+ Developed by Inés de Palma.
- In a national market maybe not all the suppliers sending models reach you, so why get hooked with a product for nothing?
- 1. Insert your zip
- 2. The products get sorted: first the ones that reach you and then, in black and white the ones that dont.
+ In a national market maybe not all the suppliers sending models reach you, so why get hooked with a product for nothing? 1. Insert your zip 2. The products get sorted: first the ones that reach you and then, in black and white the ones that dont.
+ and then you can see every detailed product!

◆ ◆ ◆ ◆ ◆

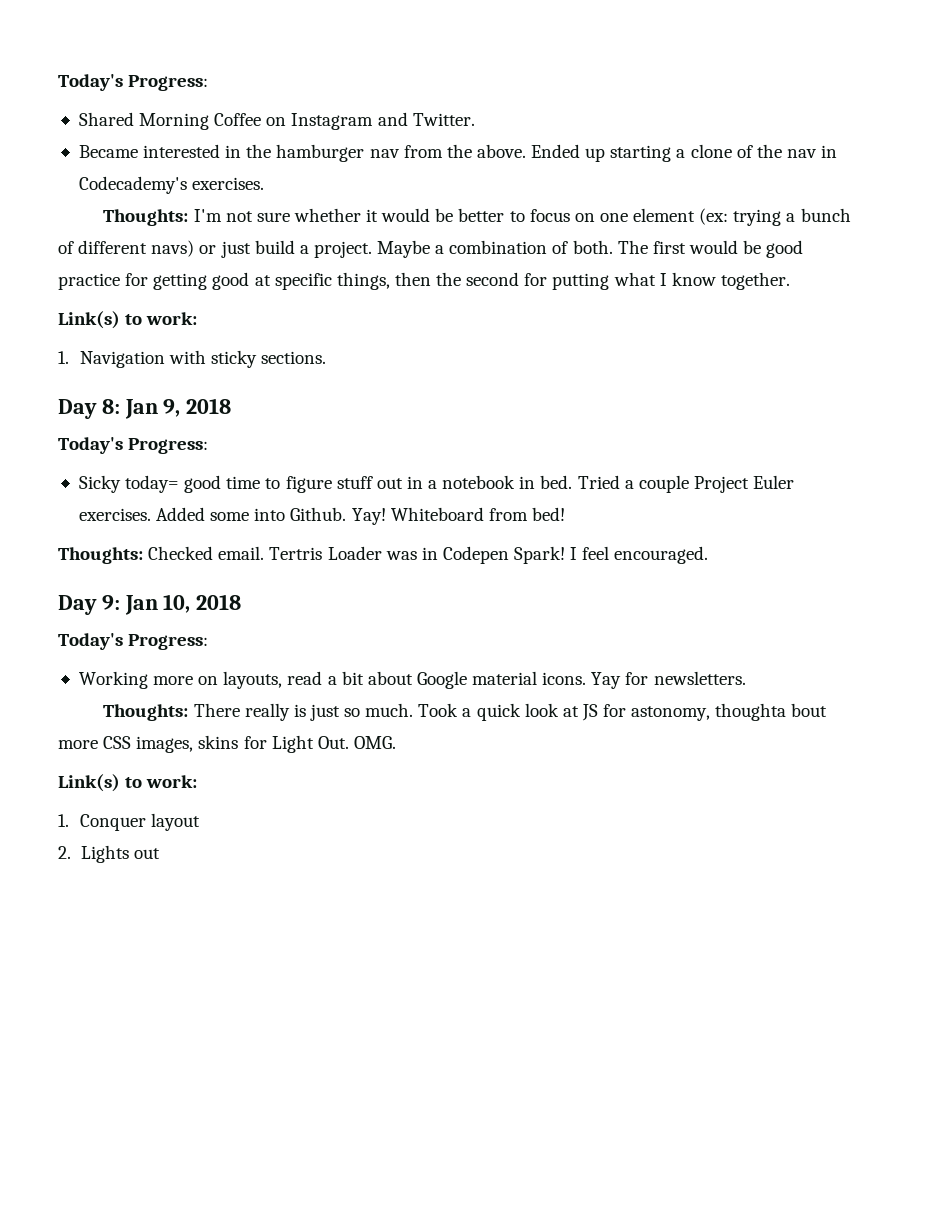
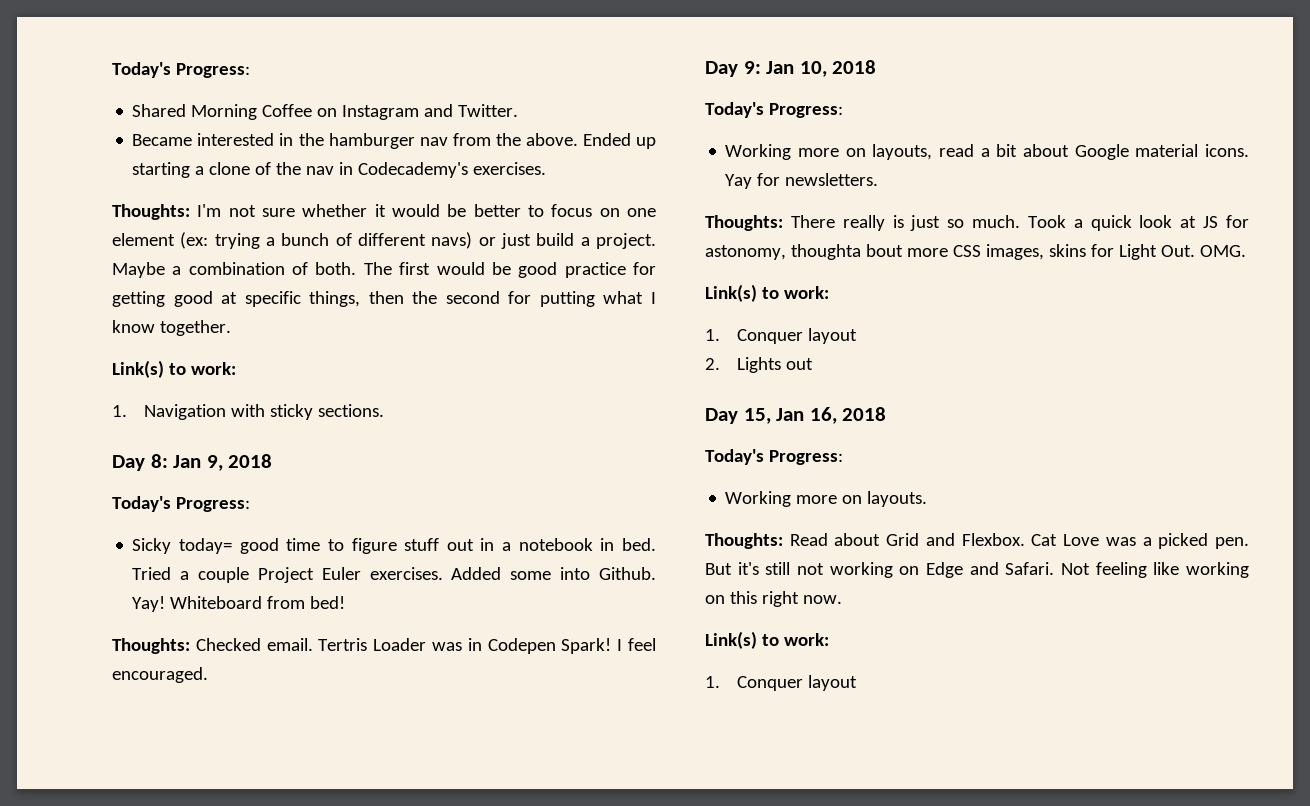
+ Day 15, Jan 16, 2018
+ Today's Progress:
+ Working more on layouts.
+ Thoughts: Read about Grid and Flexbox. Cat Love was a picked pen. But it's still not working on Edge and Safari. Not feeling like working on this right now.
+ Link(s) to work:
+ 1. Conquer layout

◆ ◆ ◆ ◆ ◆

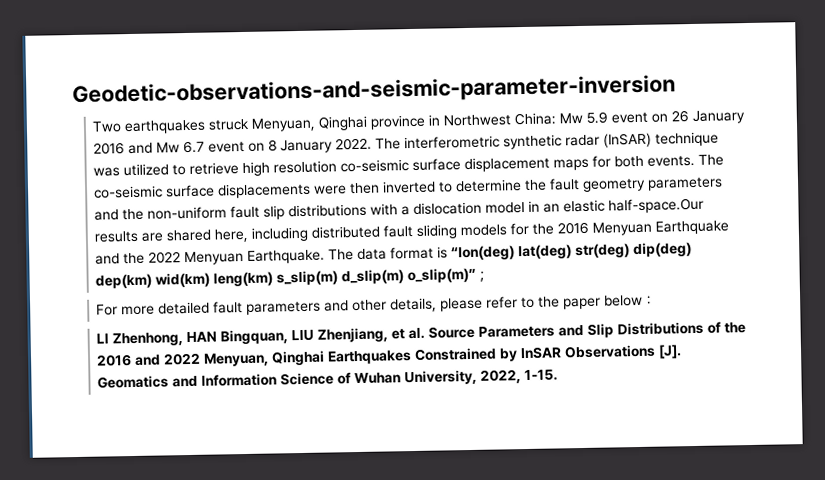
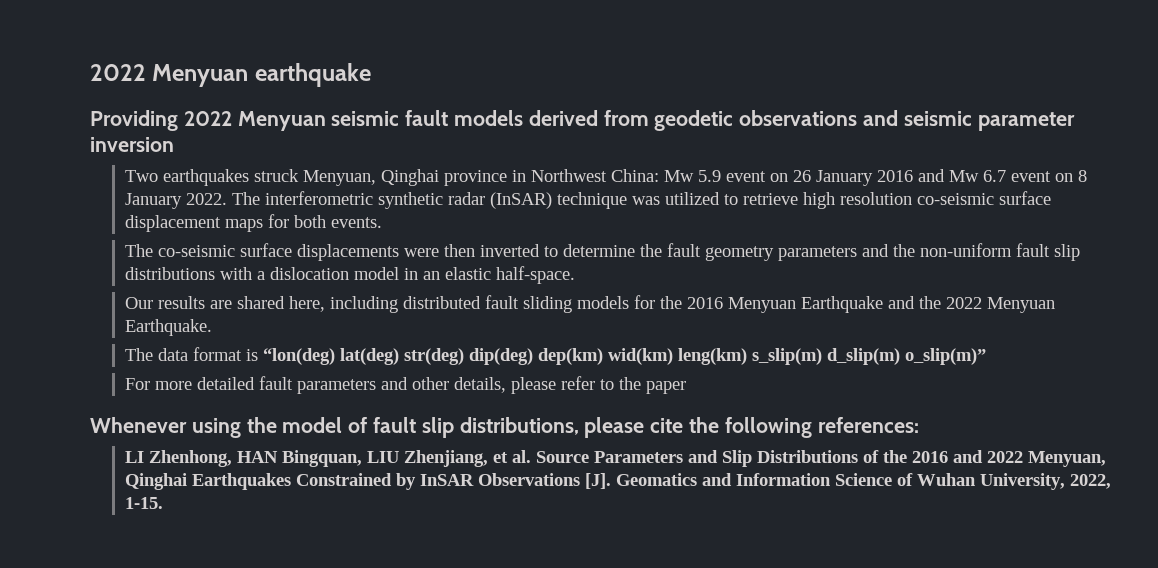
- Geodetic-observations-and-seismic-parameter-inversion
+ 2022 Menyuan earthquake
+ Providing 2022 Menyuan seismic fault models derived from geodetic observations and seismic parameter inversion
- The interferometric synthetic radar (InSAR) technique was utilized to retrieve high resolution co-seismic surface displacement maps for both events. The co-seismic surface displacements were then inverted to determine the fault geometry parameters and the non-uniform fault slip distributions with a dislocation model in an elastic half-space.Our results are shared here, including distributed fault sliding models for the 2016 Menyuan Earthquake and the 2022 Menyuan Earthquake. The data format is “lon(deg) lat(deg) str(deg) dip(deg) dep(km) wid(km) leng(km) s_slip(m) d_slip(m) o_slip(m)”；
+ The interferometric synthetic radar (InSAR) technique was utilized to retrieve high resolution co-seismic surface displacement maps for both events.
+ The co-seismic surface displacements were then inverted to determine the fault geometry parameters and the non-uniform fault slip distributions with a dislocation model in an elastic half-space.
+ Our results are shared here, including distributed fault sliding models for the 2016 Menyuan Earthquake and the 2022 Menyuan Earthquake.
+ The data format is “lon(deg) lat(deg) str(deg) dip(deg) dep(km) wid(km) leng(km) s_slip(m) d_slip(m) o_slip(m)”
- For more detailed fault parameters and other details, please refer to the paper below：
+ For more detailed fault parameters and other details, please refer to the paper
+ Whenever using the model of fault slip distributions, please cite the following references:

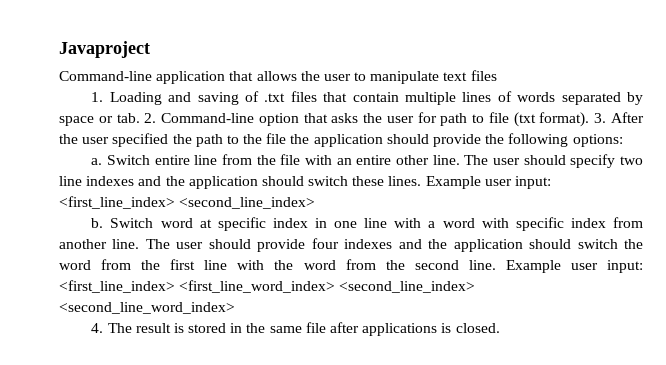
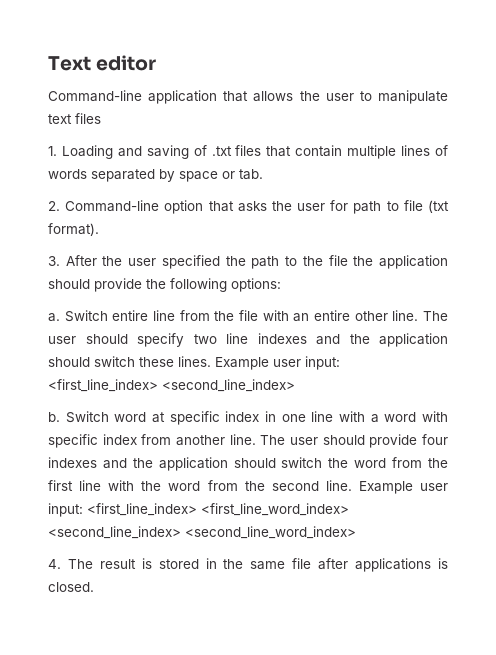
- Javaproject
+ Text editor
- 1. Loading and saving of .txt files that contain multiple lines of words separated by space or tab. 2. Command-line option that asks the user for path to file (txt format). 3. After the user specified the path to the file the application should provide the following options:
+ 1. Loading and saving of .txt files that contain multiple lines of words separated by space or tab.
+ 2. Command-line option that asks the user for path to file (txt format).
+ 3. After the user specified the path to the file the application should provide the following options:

◆ ◆ ◆ ◆ ◆

**WHAT IS BEING ASKED**
Working from the material above, retype exactly the lines from the one with "Jan 16, 2018" through the one with "1. Conquer layout", both included, and only those lines.

**ANSWER BOX**
+ Day 15, Jan 16, 2018
+ Today's Progress:
+ Working more on layouts.
+ Thoughts: Read about Grid and Flexbox. Cat Love was a picked pen. But it's still not working on Edge and Safari. Not feeling like working on this right now.
+ Link(s) to work:
+ 1. Conquer layout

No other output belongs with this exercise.